Coyotes are very communicative animals and communicate mainly through vocal signals (they are among the mammals that use this feature the most) which can be of different types to indicate different situations: to ask for help from the other members of the group; to signal the presence of other coyotes; to report dangerous situations, etc.
They have the custom of marking the territory with urine.
Coyotes are basically carnivores and their typical diet is based on small mammals such as rabbits, squirrels, mice. They can also eat snakes, small birds, fish, and invertebrates. Generally they prefer fresh meat but do not disdain carrion, pets, urban waste. A peculiarity compared to many other carnivores is that they also feed on fruits and vegetables especially in autumn and winter when other food sources are scarce.
The way to hunt is particular: he makes the stalking crouching in the grass after having approached very cautiously; suddenly, when he thinks that the right moment has come, he jumps on the prey holding all four legs rigid and falls on it with his front legs blocking it and then kills it with a bite.
In the case of large animals such as a deer, a rigorous teamwork is in force: they can chase it in turn until it is exhausted or some chase it directing it towards others in the group who are waiting in hiding.

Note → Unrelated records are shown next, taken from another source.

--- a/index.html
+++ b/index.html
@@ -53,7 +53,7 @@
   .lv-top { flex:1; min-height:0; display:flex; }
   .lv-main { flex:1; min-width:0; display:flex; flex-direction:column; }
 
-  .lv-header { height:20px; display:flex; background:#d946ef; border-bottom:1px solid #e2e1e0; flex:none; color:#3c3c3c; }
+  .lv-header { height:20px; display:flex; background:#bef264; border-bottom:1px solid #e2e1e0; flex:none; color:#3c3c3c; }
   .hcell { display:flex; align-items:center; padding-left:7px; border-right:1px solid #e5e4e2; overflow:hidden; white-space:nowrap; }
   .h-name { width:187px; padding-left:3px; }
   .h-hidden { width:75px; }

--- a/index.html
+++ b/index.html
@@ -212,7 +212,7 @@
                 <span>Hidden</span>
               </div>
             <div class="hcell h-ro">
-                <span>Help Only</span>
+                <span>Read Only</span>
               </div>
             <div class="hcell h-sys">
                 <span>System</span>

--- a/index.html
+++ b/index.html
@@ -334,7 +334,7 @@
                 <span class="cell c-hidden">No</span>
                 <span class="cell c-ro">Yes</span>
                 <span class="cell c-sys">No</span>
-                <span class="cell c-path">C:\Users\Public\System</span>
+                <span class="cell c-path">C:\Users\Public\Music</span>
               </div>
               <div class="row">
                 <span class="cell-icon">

Coyotes never hunt too far from their lair but keep within a 4km radius.
REPRODUCTION AND GROWTH OF THE SMALL
The reproductive period goes from January to March with the birth of the young in spring, a period of greatest abundance of food for the puppies. Females have a very short period to mate as the estrus lasts from 2 to 5 days and in this period she is courted by several males and the male she chooses will be her mate for long years, although not necessarily for life.
The puppies are born after about 60-63 days in a variable number from 1 to 19 (the average is usually 6 puppies) and they weigh about 250 gr. At birth they are blind and are suckled by their mother and only after 10-14 days do they open their eyes and begin to consume semi-solid food that is regurgitated by both parents and the ears begin to take on the adult conformation.
After about 28 days from birth, the young begin to come out of the den and after 35 days they are completely weaned. Male coyotes generally leave their parents' lair forever after 6-9 months while females tend to stay and form the basis of the pack.
The young only after 9-12 months are to be considered adults.
The main predator of the coyote is certainly man as it often approaches the outskirts of urban centers in search of food. The young (but also the adults) can be hunted by wolves and mountain lions.
STATE OF THE POPULATION
Coyotes are in no danger of extinction thanks to their extreme adaptability, so much so that in North America they are the dominant terrestrial carnivores.
SOCIAL, ECONOMIC AND ECOSYSTEM IMPORTANCE
The coyote is an essential animal within the ecosystem as it keeps the populations of rabbits, mice and other small animals under control: without its presence, their proliferation would be extremely dangerous for the environment.
The howl of the coyotes has become the symbol of American western films.